▼
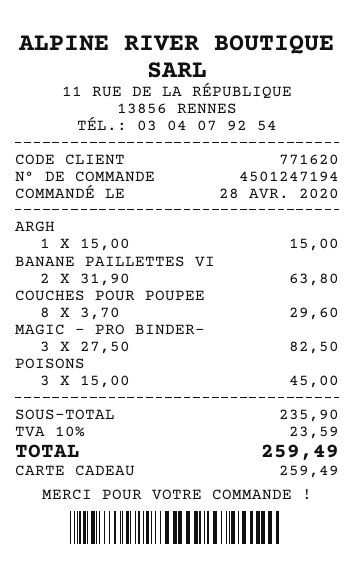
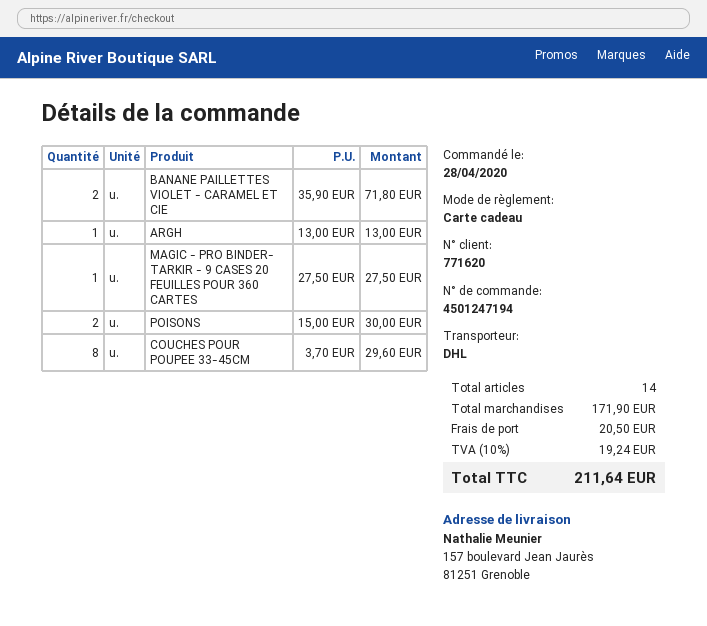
ARGH: 1 x 15.00 = 15.00 -> 1 x 13.00 = 13.00
BANANE PAILLETTES VI: 2 x 31.90 = 63.80 -> 2 x 35.90 = 71.80
MAGIC - PRO BINDER-: 3 x 27.50 = 82.50 -> 1 x 27.50 = 27.50
POISONS: 3 x 15.00 = 45.00 -> 2 x 15.00 = 30.00
subtotal: 235.90 -> 171.90
shipping: none -> 20.50
tax: 10% = 23.59 -> 10% = 19.24
total: 259.49 -> 211.64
▲
■ What the exercise asks
Pictures are to be left out; set down everything else in the records exactly.

■ Answer for this exercise
ARGH: 1 x 15.00 = 15.00 -> 1 x 13.00 = 13.00
BANANE PAILLETTES VI: 2 x 31.90 = 63.80 -> 2 x 35.90 = 71.80
MAGIC - PRO BINDER-: 3 x 27.50 = 82.50 -> 1 x 27.50 = 27.50
POISONS: 3 x 15.00 = 45.00 -> 2 x 15.00 = 30.00
subtotal: 235.90 -> 171.90
shipping: none -> 20.50
tax: 10% = 23.59 -> 10% = 19.24
total: 259.49 -> 211.64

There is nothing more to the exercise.